A ‘transitional budget’
Watson said the budget was the product of a yearlong listening tour across the district. SISD held meetings with churches, business owners, parents and community leaders before crafting the budget.
“One of the things I found when I got here through asking people informally is the community didn’t feel like they had a voice in the school district unless they were wanting to complain,” said Watson, who was appointed superintendent last summer. “Those meetings provided an opportunity for me to find out firsthand what the community felt.”
Crier said the budget is not perfect as he believes too much money was spent on contracted services for technology and other costs associated with the district’s transition to a new superintendent.
“This is what I term a transitional budget after a change of leadership,” Crier said. “It reflects a loss of institutional knowledge, which increased contract services expenses. Our district should always maintain some semblance of institutional knowledge.”
Crier said he hopes the next budget has less expenses related to contracted services to manage district software.
“We’re not utilizing in-house knowledge,” he said. “We risk technology funding stay[ing] a high expense if we don’t develop our own in-house.”

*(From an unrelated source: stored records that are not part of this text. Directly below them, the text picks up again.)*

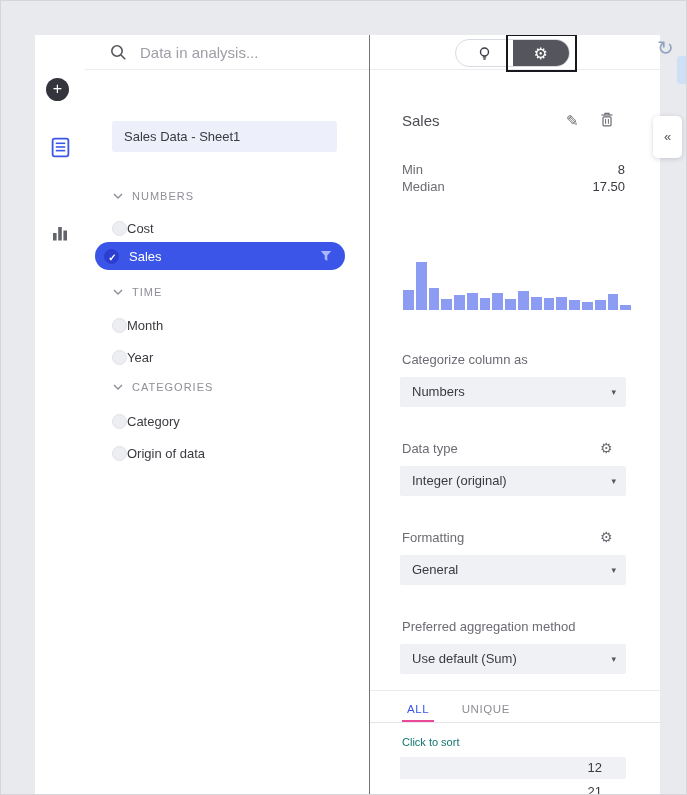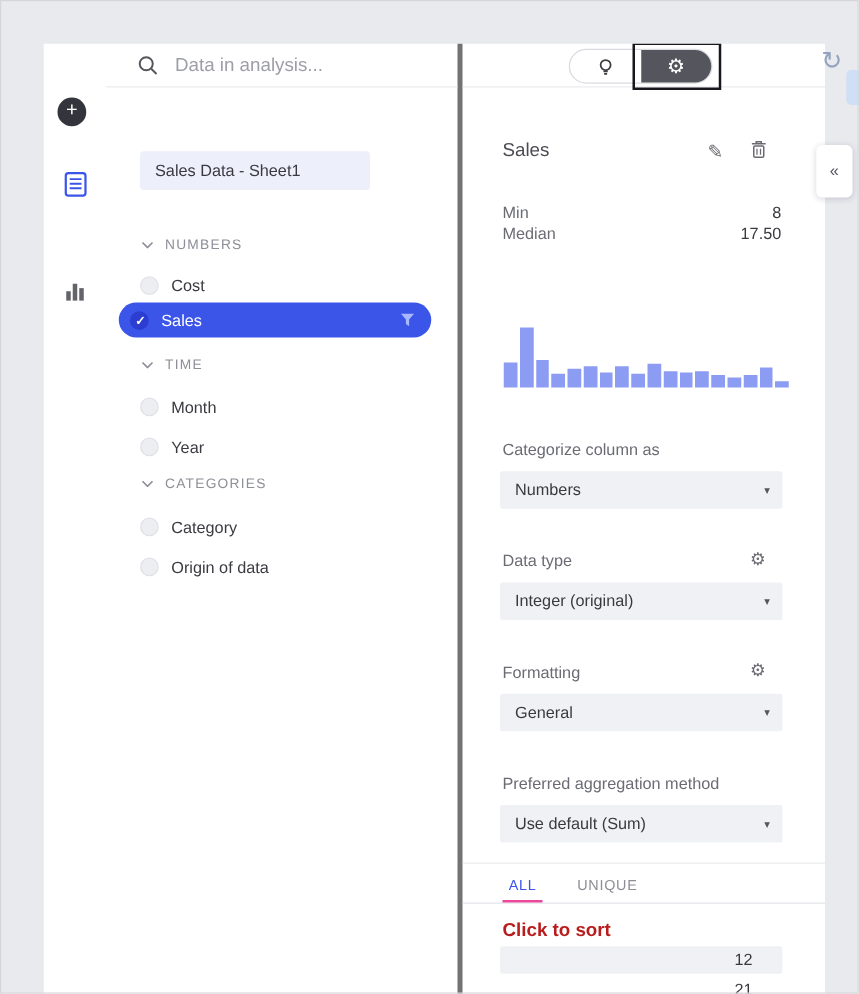"Data in analysis..." .datapanel { border-right: 4px solid #737373 -> 1px solid #737373 }
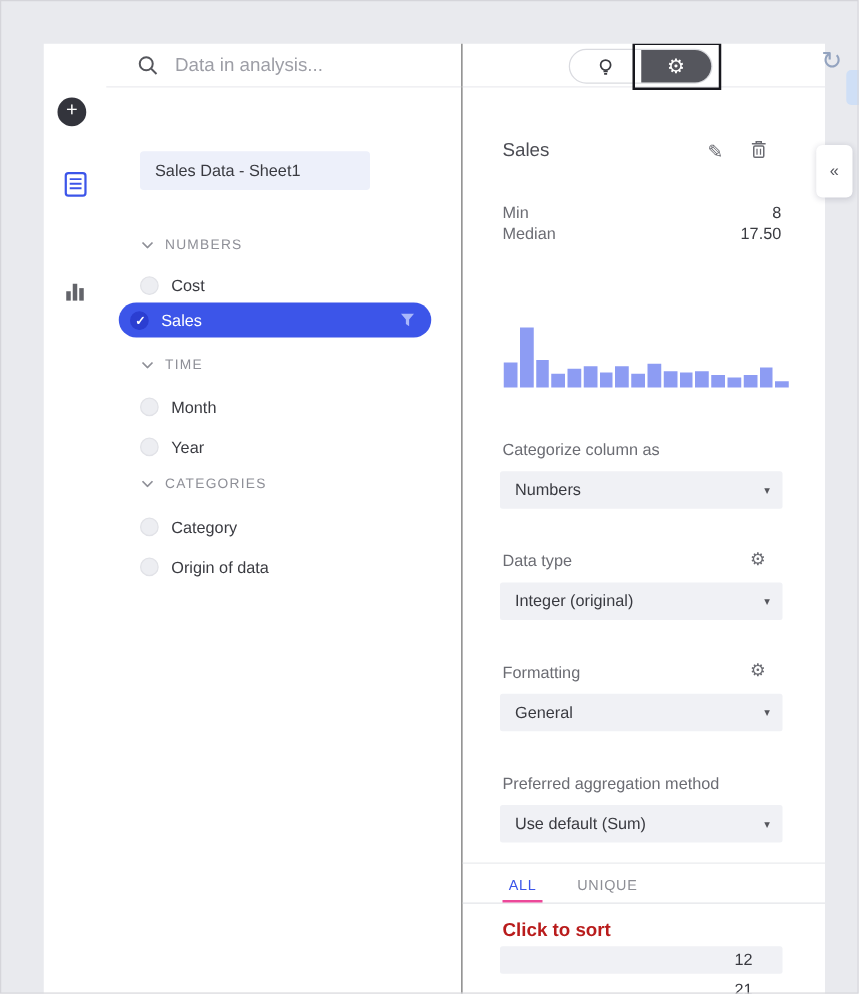"Sales Data - Sheet1" .sheet-item { width: 184px -> 225px }
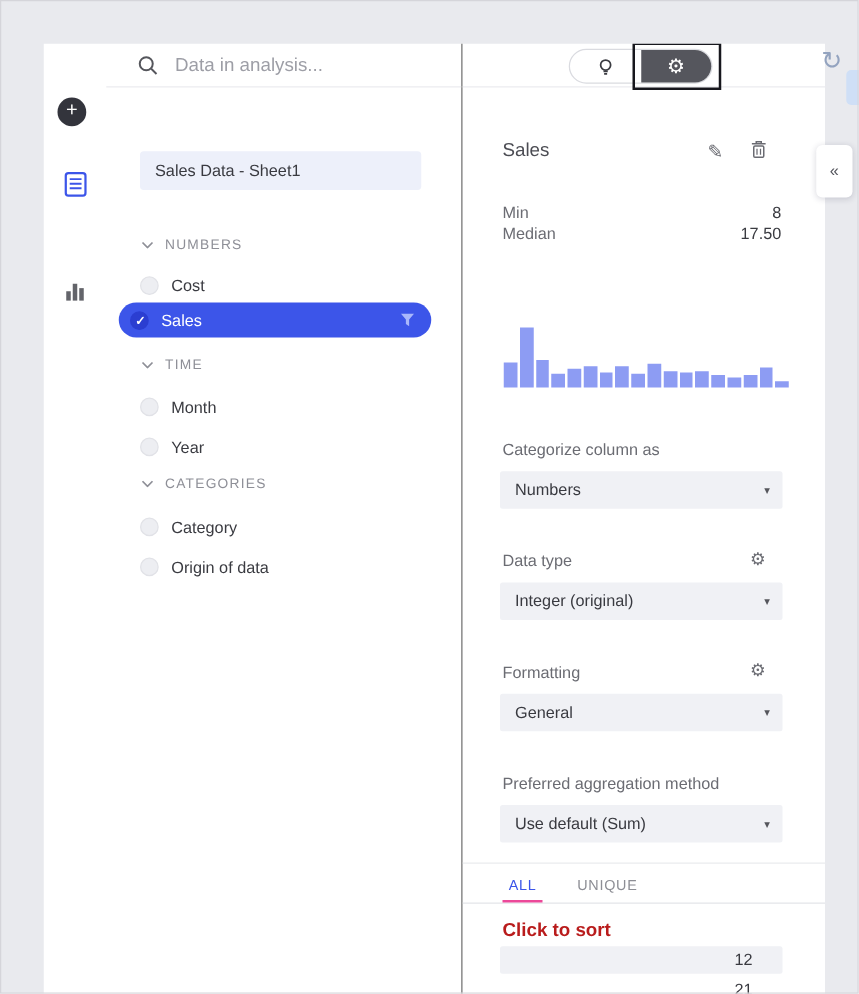"Cost" .item-row { gap: 10px -> none }
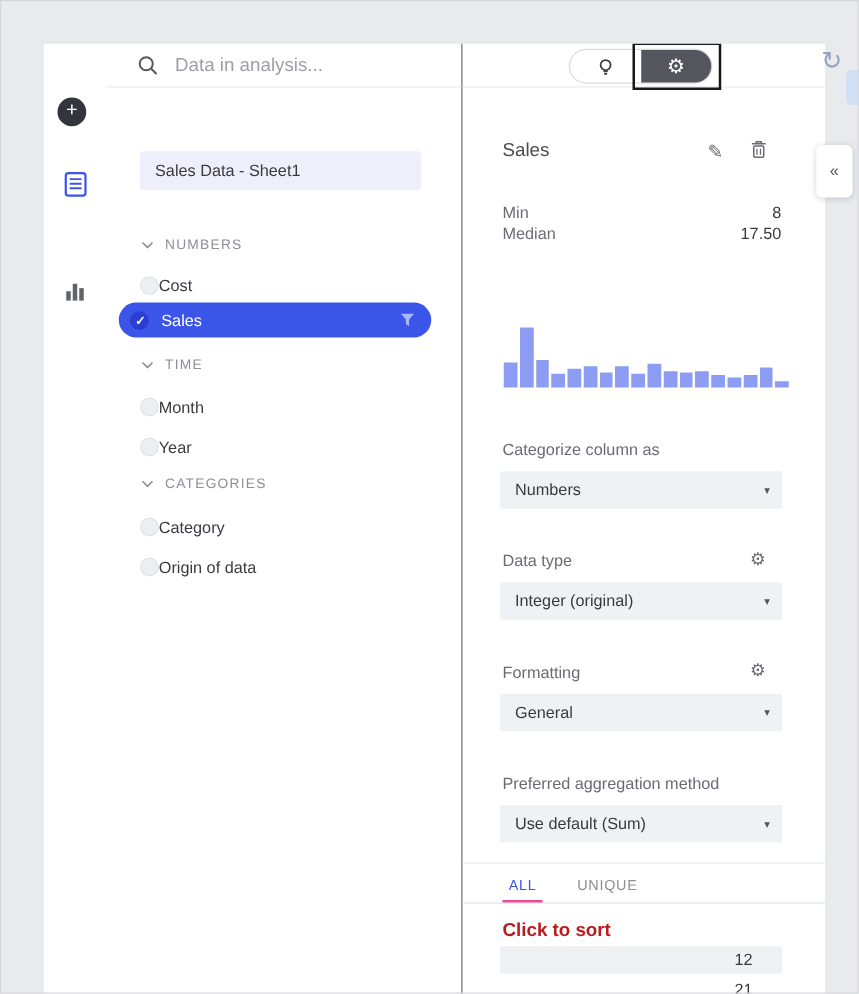"Click to sort" .sort-hint { color: #b91c1c -> #0f766e; font-size: 15px -> 11px; font-weight: 700 -> 400 }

Watson said the district hopes the next budget has more funding for increased security measures across the district and more early childhood centers. He said SISD has also had discussions of adding another middle or high school.
District officials previously stated any new bond package would feature at least one middle school and one elementary school. Land is available for an elementary school within Springwoods Village and a middle school next to Northgate Crossing Elementary School. The district will also need a fourth comprehensive high school before it reaches completion.
“One of the things I wanted to do this year before we went out for a bond is to have a detailed comprehensive five-year plan, and I wanted to make sure we were using all of the resources we have in the best way possible,” Watson said.